The season wore on to the time of the song competition at Xammer.
The song competition is a tradition in Xammer. There are contests at all the Houses, though Vorbold’s is probably the most prestigious. It goes on for ten days. Each of the first seven days there is a topic assigned, and all the songwriters must come up with something on that topic to be sung at banquet. During the last three days, the entrants sing their own selections. Students participate by choosing the topics or by submitting songs.
The final three days are most interesting—both musically and for the content of the lyrics—as the best songs are sung then, old or new, including some the musicians have written. Those who receive the prizes are those who please the audience most each night at banquet—and the judges, of course. Old Vorboldians, all of them, brought back through what they call the “old girls’ net”.

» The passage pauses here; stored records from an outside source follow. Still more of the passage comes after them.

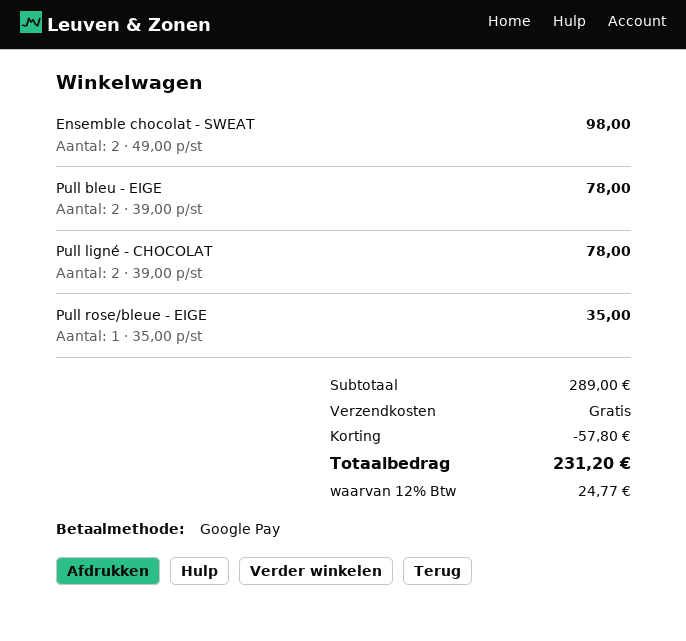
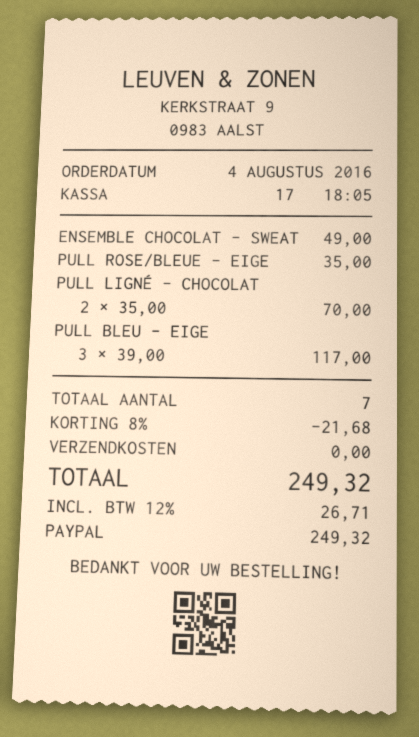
payment method: Google Pay -> PayPal
Ensemble chocolat - SWEAT: 2 x 49.00 = 98.00 -> 1 x 49.00 = 49.00
Pull bleu - EIGE: 2 x 39.00 = 78.00 -> 3 x 39.00 = 117.00
Pull ligné - CHOCOLAT: 2 x 39.00 = 78.00 -> 2 x 35.00 = 70.00
discount: 57.80 -> 21.68
tax: 12% = 24.77 -> 12% = 26.71
total: 231.20 -> 249.32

So, since it was a splendid affair, I chose to wear my fringed dress and was not out of place to do so. There were those present who wore ten different dresses, one each night of the gala, but they were the girls who were being approved by some Negotiator or Diplomat or even by the Gamesman who was seeking alliance himself. I remember Lunette of Pouws being very nervous at competition time. Her brother was trying to make an alliance with the Black Basilisks of Breem—though I understood that no Basilisks had been born in Breem for fifty years. It was mostly a Demesne of Elators, now, though there was a strong strain of Tragamorians running in the people there. Lunette seemed well content with the idea of alliance, so I did not speak against it. There was a hard-faced man representing Burmor of Breem who came to dinner each night and stared at her.
I had no such worries. Silkhands had told me we would leave for the north soon after the competition was over. There was nothing I could do about that, not at the moment, so I was extraordinarily relaxed and amused by the whole thing.
The final night came. The favorite singer, Rupert something or other, was to present something entirely new that no one had heard before. There were many giggles and little squeals from the younger girls, who talked of him as though he had been some major Gamesman rather than a mere pawn, however skilled. I was to be at Silkhands’ table.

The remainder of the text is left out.